### ASSIGNED TASK
An exact transcription of all the records, free of pictures, is the expected answer.

#####

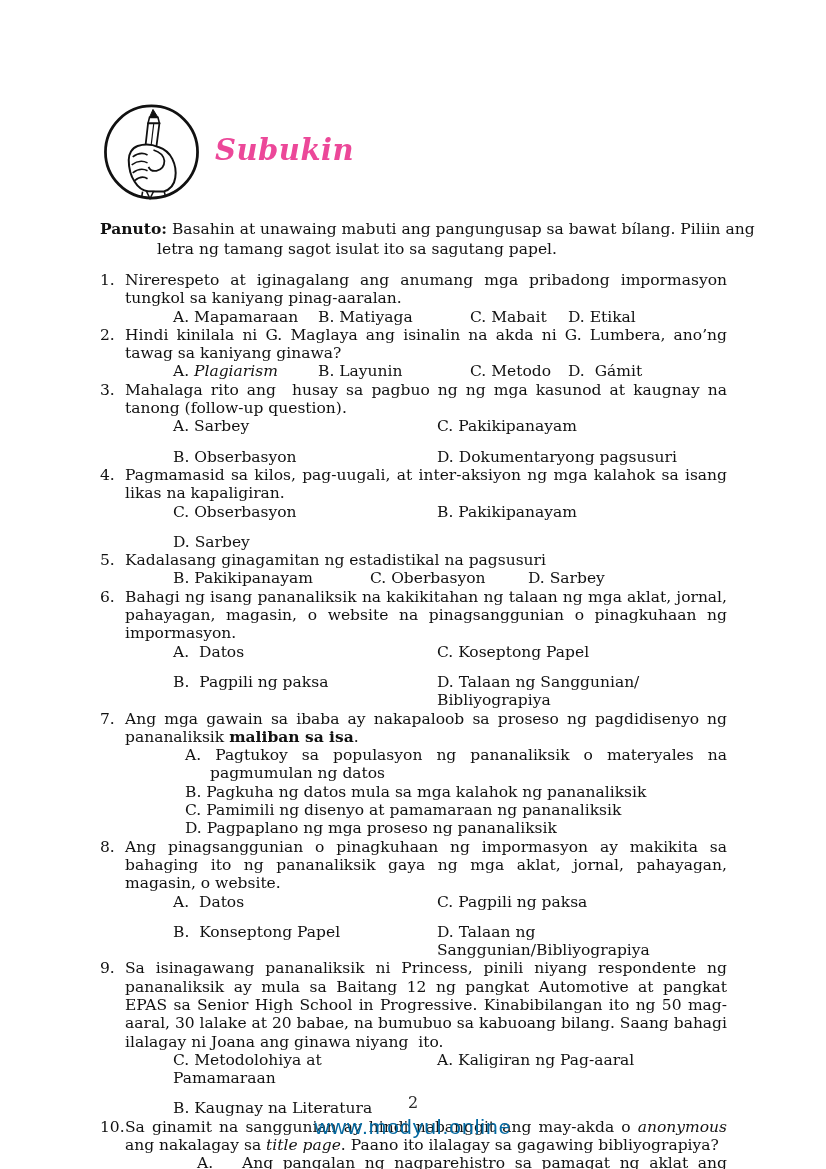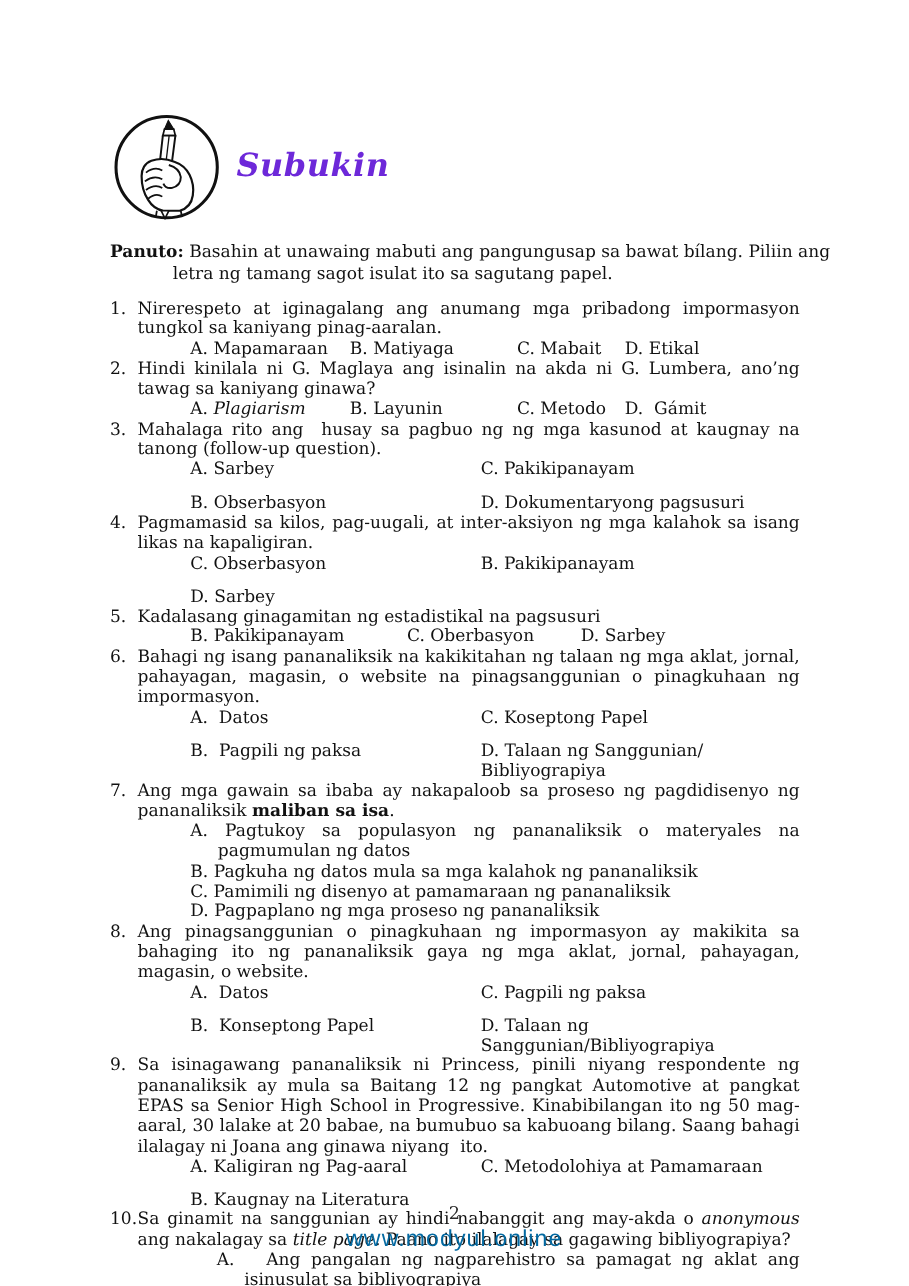--- a/index.html
+++ b/index.html
@@ -12,7 +12,7 @@
   .title{
     position:absolute;left:215px;top:134px;margin:0;
     font-size:29px;line-height:32px;font-weight:bold;font-style:italic;
-    letter-spacing:0.5px;color:#6d28d9;
+    letter-spacing:0.5px;color:#ec4899;
   }
   .panuto{
     position:absolute;left:100px;top:219px;width:627px;

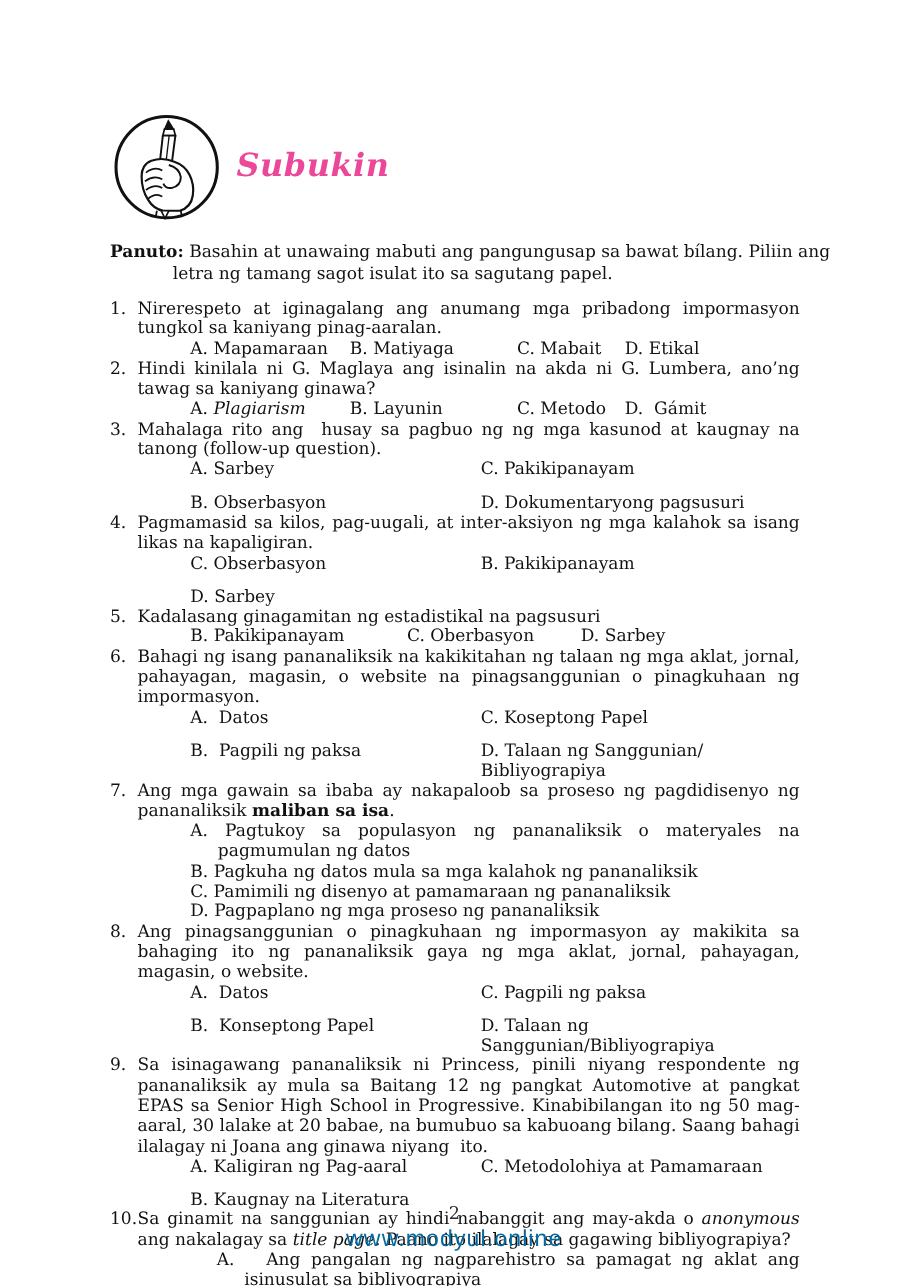--- a/index.html
+++ b/index.html
@@ -29,7 +29,7 @@
   .wA{width:145px}.wB{width:152px}.wC{width:98px}
   .w5a{width:145px}.w5b{width:197px}.w5c{width:158px}
   .opts-grid{display:grid;grid-template-columns:252px auto;margin-left:48px;gap:12px;}
-  .opts-list{margin-left:48px;}
+  .opts-list{margin-left:60px;}
   .opts-list .o{padding-left:25px;text-indent:-25px;text-align:justify;}
   .opts-list10{margin-left:72px;}
   .opts-list10 .o{padding-left:25px;text-indent:-25px;text-align:justify;}

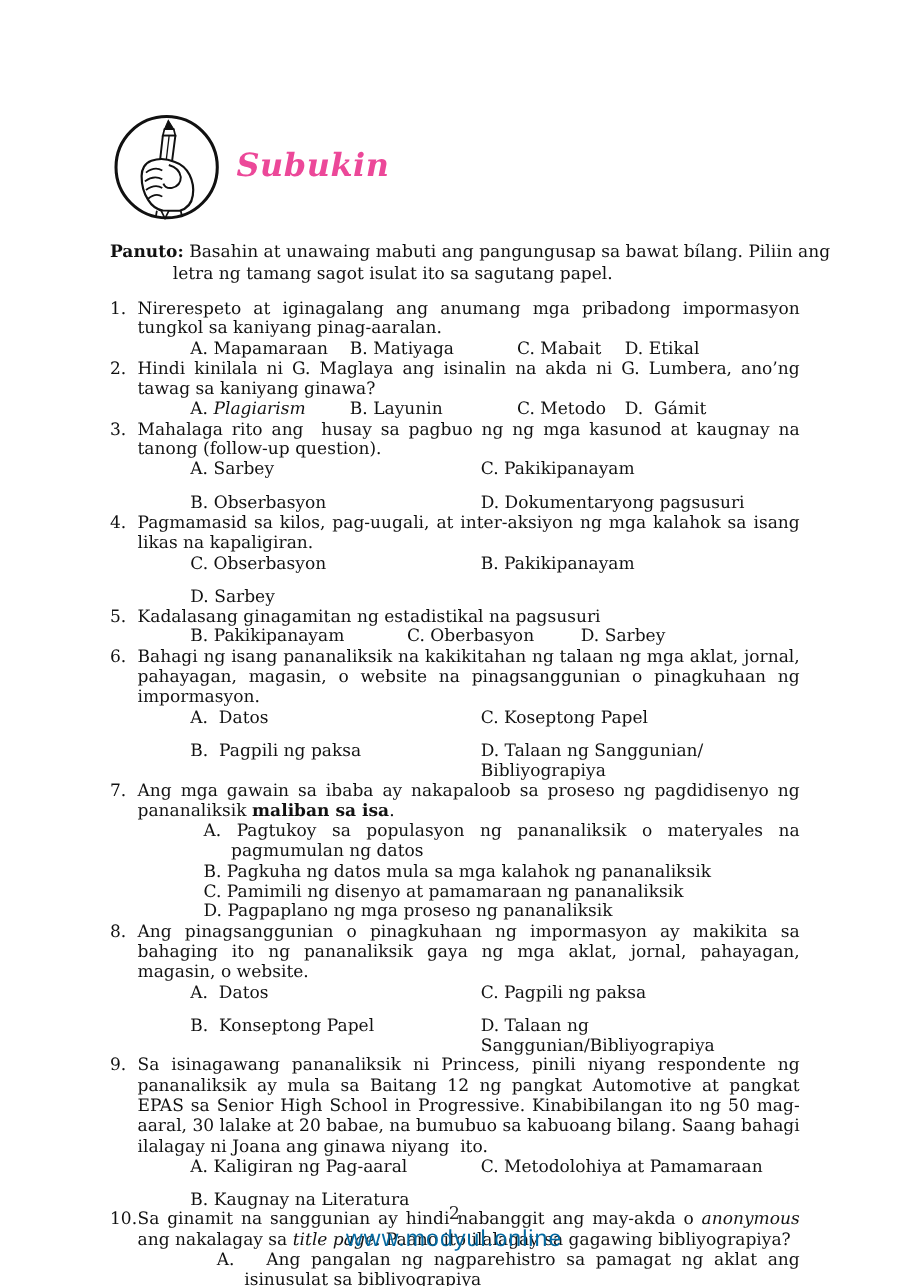--- a/index.html
+++ b/index.html
@@ -180,8 +180,8 @@
       <div class="qbody">
         <div class="stem">Sa isinagawang pananaliksik ni Princess, pinili niyang respondente ng pananaliksik ay mula sa Baitang 12 ng pangkat Automotive at pangkat EPAS sa Senior High School in Progressive. Kinabibilangan ito ng 50 mag-aaral, 30 lalake at 20 babae, na bumubuo sa kabuoang bilang. Saang bahagi ilalagay ni Joana ang ginawa niyang&nbsp; ito.</div>
         <div class="opts-grid">
+          <span>C. Metodolohiya at Pamamaraan</span>
           <span>A. Kaligiran ng Pag-aaral</span>
-          <span>C. Metodolohiya at Pamamaraan</span>
           <span>B. Kaugnay na Literatura</span>
         </div>
       </div>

#####

### TASK ANSWER
--- a/index.html
+++ b/index.html
@@ -12,7 +12,7 @@
   .title{
     position:absolute;left:215px;top:134px;margin:0;
     font-size:29px;line-height:32px;font-weight:bold;font-style:italic;
-    letter-spacing:0.5px;color:#6d28d9;
+    letter-spacing:0.5px;color:#ec4899;
   }
   .panuto{
     position:absolute;left:100px;top:219px;width:627px;

--- a/index.html
+++ b/index.html
@@ -29,7 +29,7 @@
   .wA{width:145px}.wB{width:152px}.wC{width:98px}
   .w5a{width:145px}.w5b{width:197px}.w5c{width:158px}
   .opts-grid{display:grid;grid-template-columns:252px auto;margin-left:48px;gap:12px;}
-  .opts-list{margin-left:48px;}
+  .opts-list{margin-left:60px;}
   .opts-list .o{padding-left:25px;text-indent:-25px;text-align:justify;}
   .opts-list10{margin-left:72px;}
   .opts-list10 .o{padding-left:25px;text-indent:-25px;text-align:justify;}

--- a/index.html
+++ b/index.html
@@ -180,8 +180,8 @@
       <div class="qbody">
         <div class="stem">Sa isinagawang pananaliksik ni Princess, pinili niyang respondente ng pananaliksik ay mula sa Baitang 12 ng pangkat Automotive at pangkat EPAS sa Senior High School in Progressive. Kinabibilangan ito ng 50 mag-aaral, 30 lalake at 20 babae, na bumubuo sa kabuoang bilang. Saang bahagi ilalagay ni Joana ang ginawa niyang&nbsp; ito.</div>
         <div class="opts-grid">
+          <span>C. Metodolohiya at Pamamaraan</span>
           <span>A. Kaligiran ng Pag-aaral</span>
-          <span>C. Metodolohiya at Pamamaraan</span>
           <span>B. Kaugnay na Literatura</span>
         </div>
       </div>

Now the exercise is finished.